Antilogía/Columna Invitada

Narcotraficantes y terroristas podrán coincidir en el uso de métodos y prácticas violentas, incluso en el daño que causan a la población civil inocente, pero los fines que buscan son diferentes, y esto obliga a tratamientos distintos.
El narcotráfico va por ganancias económicas y control de mercados ilícitos. El terrorismo, en cambio, por dominio político y manejo del Estado. El objetivo de la “guerra narca” es exterminar a un competidor o adversario en el trasiego de drogas, personas, armas y dinero; el de la guerra terrorista es derrocar a gobiernos y suplantar ejércitos.
Al narcotráfico lo mueve una lógica de mercado, al terrorismo una lógica de Estado. El CDN de Nuevo Laredo no es el Isis de Jordania; Ovidio Guzmán no es el sucesor de Osama Bin Laden, y los sicarios de Bavispe que atacaron bestial e inhumanamente a la familia LeBarón no son chechenos separatistas desafiando a Moscú o yemenitas del sur dinamitando los campos petroleros de Arabia Saudita.
Desde el punto de vista de la sociedad civil y de las víctimas, el dolor, la muerte y el terror que causan el narcotráfico y el terrorismo parecieran ser lo mismo. Pero desde el ángulo de una política de Estado, para su prevención, contención y erradicación, es improcedente colocarlos en el mismo rasero.
Ni en el caso más documentado y representativo de una presunta vinculación orgánica entre un cártel del narcotráfico (el de Medellín, Colombia) y el grupo guerrillero de las FARC, se procedió a calificar a éstas como “narcoterrorismo” y a tratarlas como tal. No se confundió la gimnasia con la magnesia.
Lo que se diseñó en ese caso fue una política bilateral de colaboración, cooperación y coordinación entre Colombia y Estados Unidos de América, para enfrentar al cártel más poderoso de la cocaína a escala mundial, que incluyó inteligencia, capacitación, prevención e intervenciones quirúrgicas (en lo policial) y de desarrollo de capacidades institucionales de seguridad nacional y procuración de justicia, además de programas de producción agroindustrial y reconversión de cultivos en las zonas cocaleras, que redujo sensiblemente la incidencia delictiva y puso un freno a las actividades criminales asociadas al narcotráfico.
Es importante subrayar que aun en este caso nunca se llegó a solicitar la injerencia directa y abierta de las fuerzas de seguridad estadunidenses en suelo colombiano.
Los casos de Culiacán y la familia LeBarón expusieron ciertamente la vulnerabilidad del Estado mexicano frente a la actuación de grupos paramilitares de la delincuencia organizada; pero también ha salido a flote la proclividad de los grupos conservadores y sus voceros orgánicos a sacar raja política de una tragedia.

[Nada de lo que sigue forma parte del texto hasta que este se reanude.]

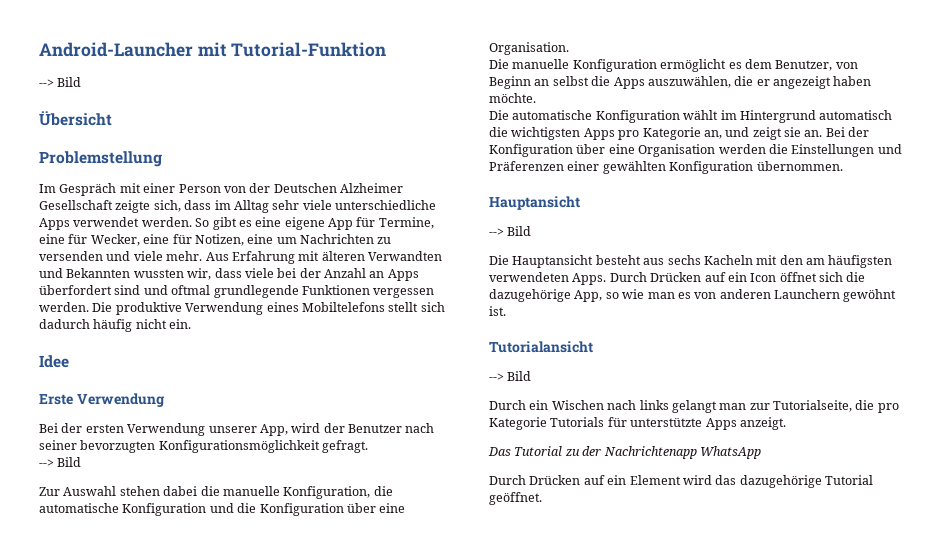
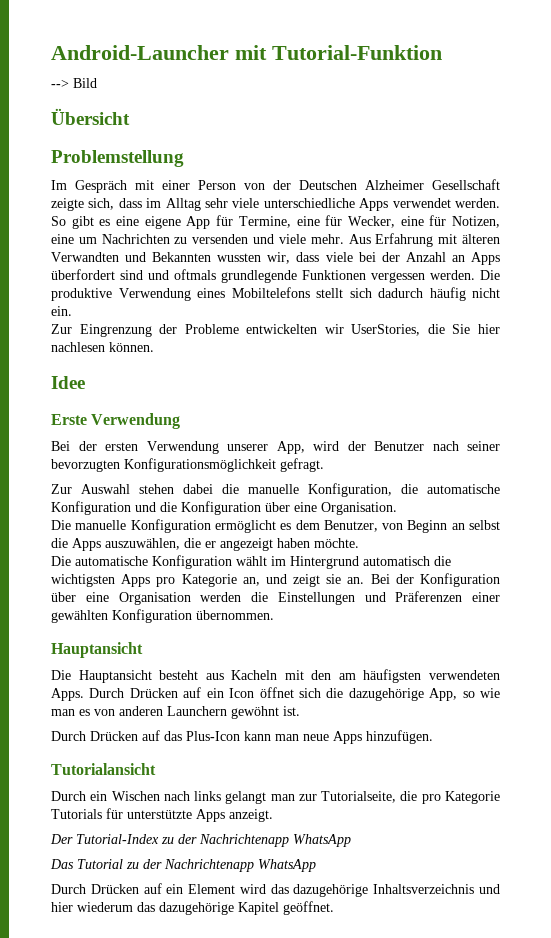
[171,285,211,295] oftmal -> [174,269,216,280] oftmals
(192, 324) none -> [51,324,500,337] [51,342,154,352] // Zur Eingrenzung der Probleme entwickelten wir UserStories, die Sie hier nachlesen können.
[39,457,82,467] // --> Bild -> (324, 465) none
[489,226,532,236] // --> Bild -> (143, 650) none
[667,255,701,265] sechs -> (224, 676) none
(506, 311) none -> [51,730,433,744] // Durch Drücken auf das Plus-Icon kann man neue Apps hinzufügen.
[489,371,532,381] // --> Bild -> (156, 769) none
(786, 423) none -> [50,834,351,847] // Der Tutorial-Index zu der Nachrichtenapp WhatsApp
[825,475,873,485] Tutorial -> [373,884,500,894] [51,902,279,915] Inhaltsverzeichnis und hier wiederum das dazugehörige Kapitel

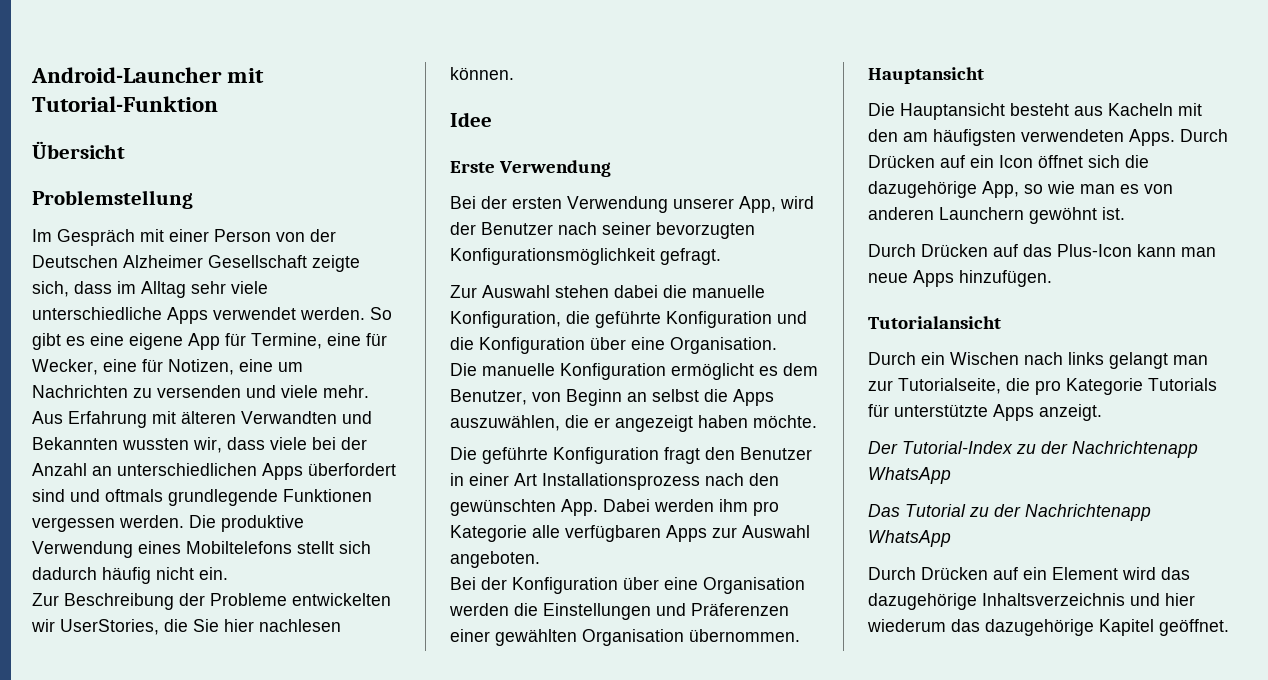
[51,78,97,88] // --> Bild -> (218, 104) none
(465, 258) none -> [117,463,257,476] unterschiedlichen
[79,324,152,337] Eingrenzung -> [64,593,174,610] Beschreibung
[427,484,500,494] automatische -> [595,311,661,328] geführte
[75,555,451,569] [51,574,365,587] automatische Konfiguration wählt im Hintergrund automatisch die wichtigsten Apps pro Kategorie an, und zeigt sie an. -> [482,447,812,464] [450,473,779,490] [450,499,779,516] [450,525,810,542] [450,551,540,568] geführte Konfiguration fragt den Benutzer in einer Art Installationsprozess nach den gewünschten App. Dabei werden ihm pro Kategorie alle verfügbaren Apps zur Auswahl angeboten. //
[112,609,192,623] Konfiguration -> [582,629,684,646] Organisation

Pedir a Estados Unidos que considere “narcoterroristas” a los grupos delincuenciales mexicanos, para que desde Washington lleguen la ley y el orden a territorio nacional, justo en el umbral de un año electoral, es intentar revivir al “Polko” que todo político conservador en México y en EU lleva dentro.
La mejor muestra de solidaridad, respeto y justicia que merece la familia LeBarón es, por parte del gobierno de México, no dejar impune el artero crimen, y por parte de los conservadores nacionales, no “zopilotear” políticamente a sus deudos.